A growing toolkit of data-engineering helper functions and CLI commands — starting with schema inference (column standardisation, type inference, schema + DDL generation for Pandas/ANSI SQL or PySpark/Spark SQL).
Project description
pyde-toolkit
A growing toolkit of data-engineering helper functions and CLI commands. Each tool lives in its own submodule so the package can keep expanding without things colliding.
Tools currently included:
| Submodule | What it does |
|---|---|
pyde_toolkit.schema_inferencer |
Infers column names, data types, schema definitions, and CREATE TABLE/CREATE VIEW DDL from a CSV/TSV/Excel file or a pandas DataFrame already in memory. Outputs Pandas/ANSI SQL or PySpark/Spark SQL, with optional Databricks medallion-layer (bronze/silver/gold) support. |
Installation
pip install pyde-toolkit
Reading Excel files (for schema_inferencer) needs the optional extra:
pip install "pyde-toolkit[excel]"
Not yet on PyPI? See Building & Publishing below to build and install it locally first.
Quick Start — Schema Inferencer
Pass a DataFrame directly — no file I/O required:
import pandas as pd
from pyde_toolkit.schema_inferencer import infer_file
df = pd.DataFrame({
"Plant Description": ["Mumbai Plant", "Pune Plant"],
"ZODI/ZLDI": ["ZODI", "ZLDI"],
"Cost %": [12.5, 8.0],
})
result = infer_file(df, pyspark=True, casing="snake", table_name="plant_master")

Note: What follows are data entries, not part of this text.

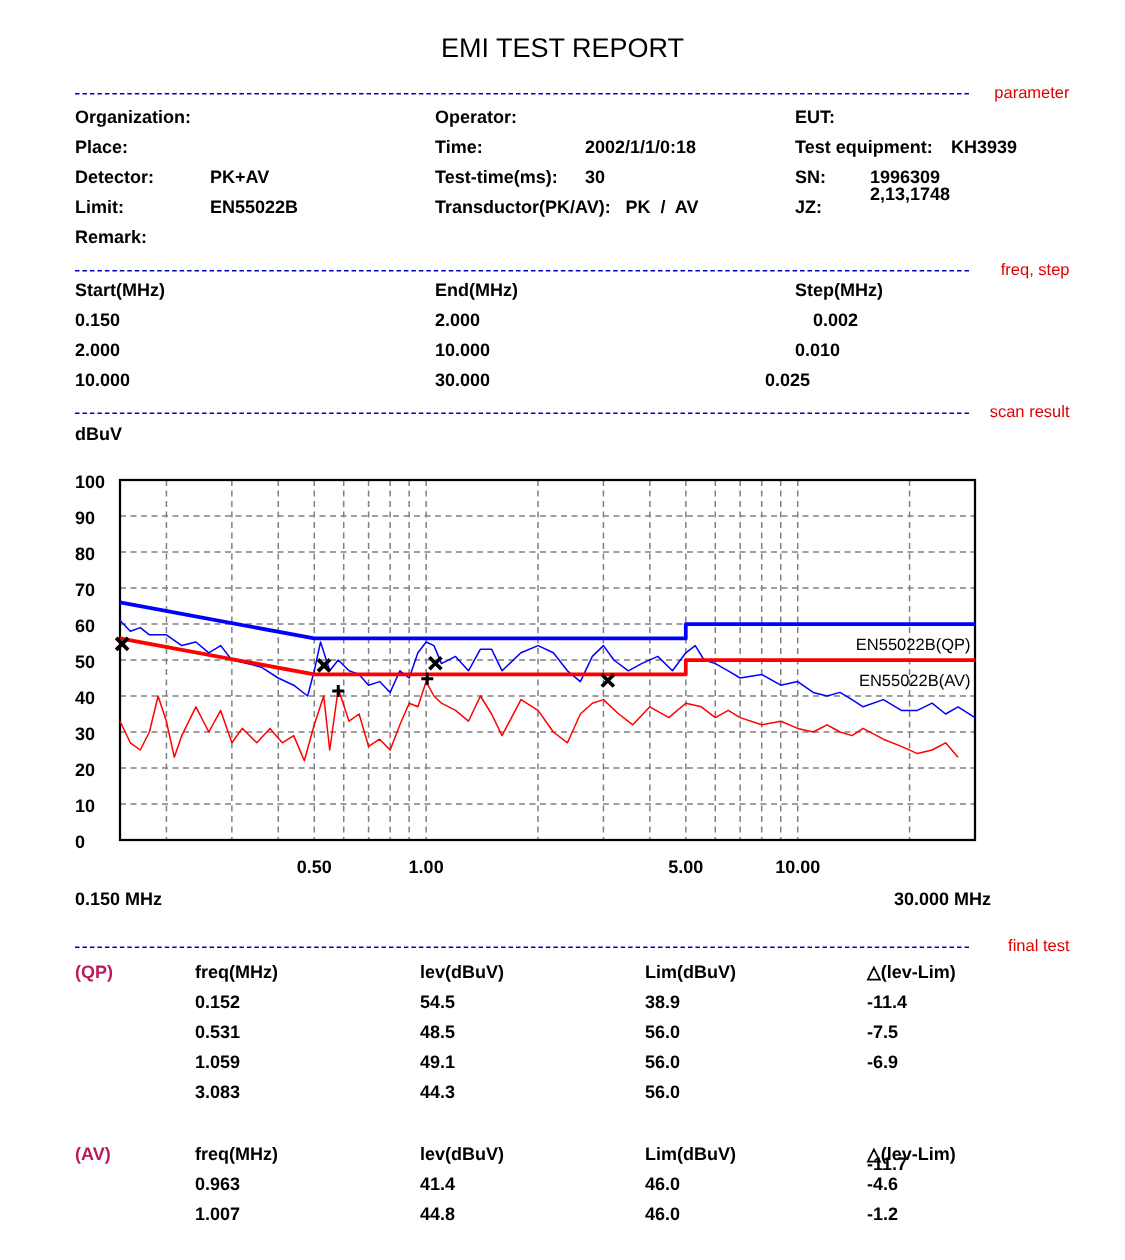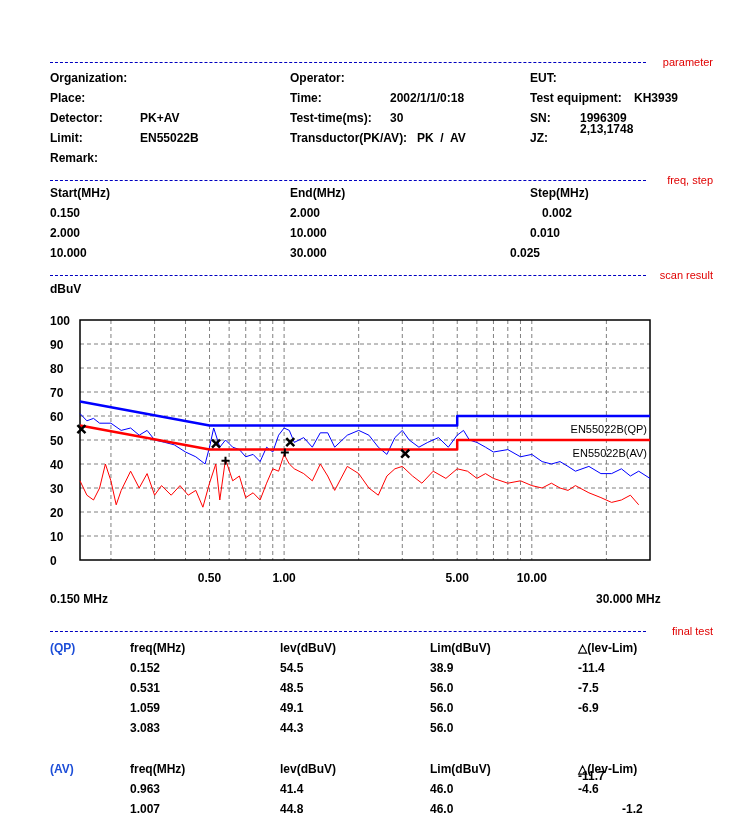--- a/index.html
+++ b/index.html
@@ -16,6 +16,7 @@
 <body>
 
 <div id="page">
+  <div class="abs title">EMI TEST REPORT</div>
 
   <div class="sep" style="top:62px"></div>
   <div class="sectag" style="top:56px">parameter</div>

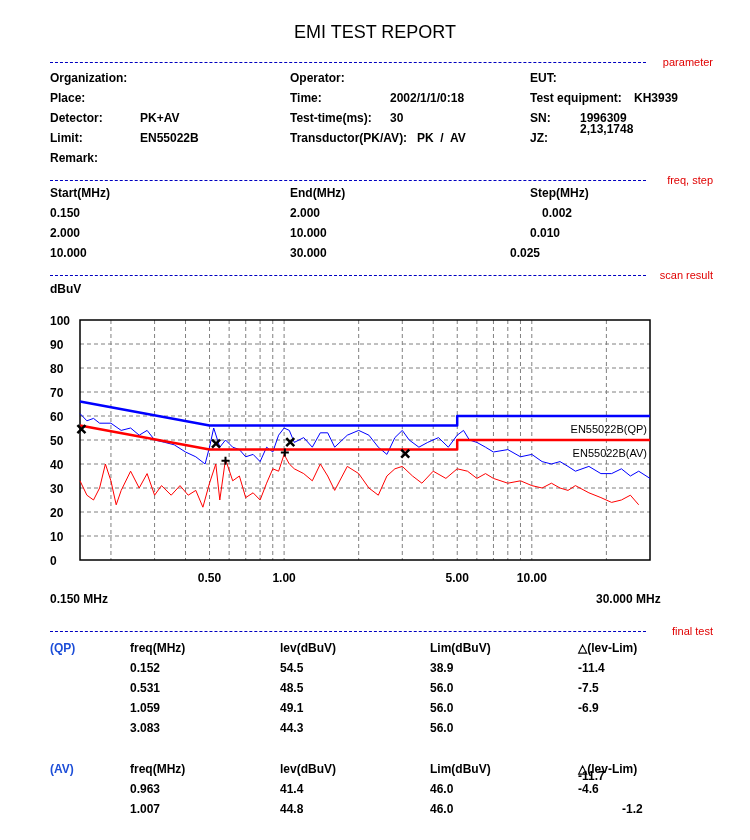--- a/index.html
+++ b/index.html
@@ -9,7 +9,7 @@
   .title { font-size:18px; left:0; width:750px; text-align:center; top:22px; }
   .sep { position:absolute; left:50px; width:596px; border-top:1px dashed #0000c0; height:0; }
   .sectag { position:absolute; right:37px; font-size:11px; color:#e00000; }
-  .red { color:#1d4ed8; }
+  .red { color:#be185d; }
   svg text { font-family:"Liberation Sans", sans-serif; }
 </style>
 </head>

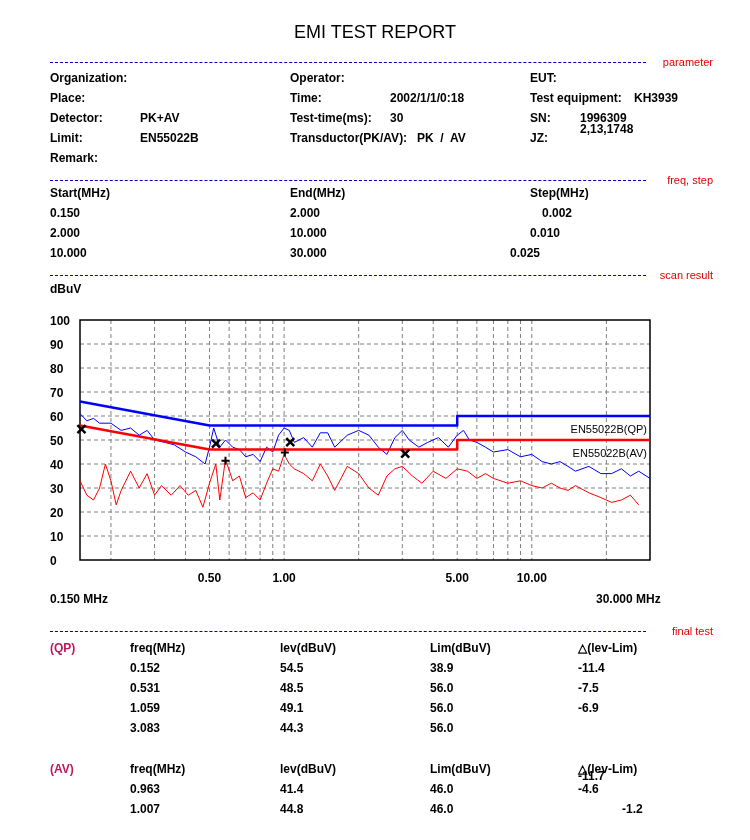--- a/index.html
+++ b/index.html
@@ -170,7 +170,7 @@
       <div class="abs lbl" style="left: 130px; top: 802px;">1.007</div>
       <div class="abs lbl" style="left: 280px; top: 802px;">44.8</div>
       <div class="abs lbl" style="left: 430px; top: 802px;">46.0</div>
-      <div class="abs lbl" style="left: 578px; top: 802px; margin-left: 44px;">-1.2</div>
+      <div class="abs lbl" style="left: 578px; top: 802px;">-1.2</div>
     </div>
 </div>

print(result["schema"]) # PySpark StructType, ready to paste
print(result["create_table"]) # CREATE TABLE ... USING DELTA
print(result["rename_code"]) # df.withColumnRenamed(...) snippet
A top-level convenience import also works for the most common function:
from pyde_toolkit import infer_file
Works the same way from a Spark DataFrame in a Databricks notebook:
result = infer_file(spark_df.toPandas(), pyspark=True, casing="snake",
table_name="sales_fact", layer="silver", catalog="prod")
Or from a file path:
result = infer_file("Sales1.csv", casing="pascal") # Pandas + ANSI SQL by default
Command line
The package installs a single pyde-toolkit command. Each tool is a subcommand:
pyde-toolkit schema-infer Sales1.csv
pyde-toolkit schema-infer Sales1.csv --pyspark true --case pascal
pyde-toolkit schema-infer Sales1.csv --pyspark true --layer all --catalog prod
pyde-toolkit schema-infer --help
pyde-toolkit --version
Full documentation
docs/schema_inferencer.md— complete reference for the schema inferencer: every flag/parameter, casing rules, type-inference behaviour, sampling, medallion layers, table types, and the fullinfer_file()return value.docs/RELEASING.md— step-by-step checklist for making a change, bumping the version, building, publishing, and installing the upgrade.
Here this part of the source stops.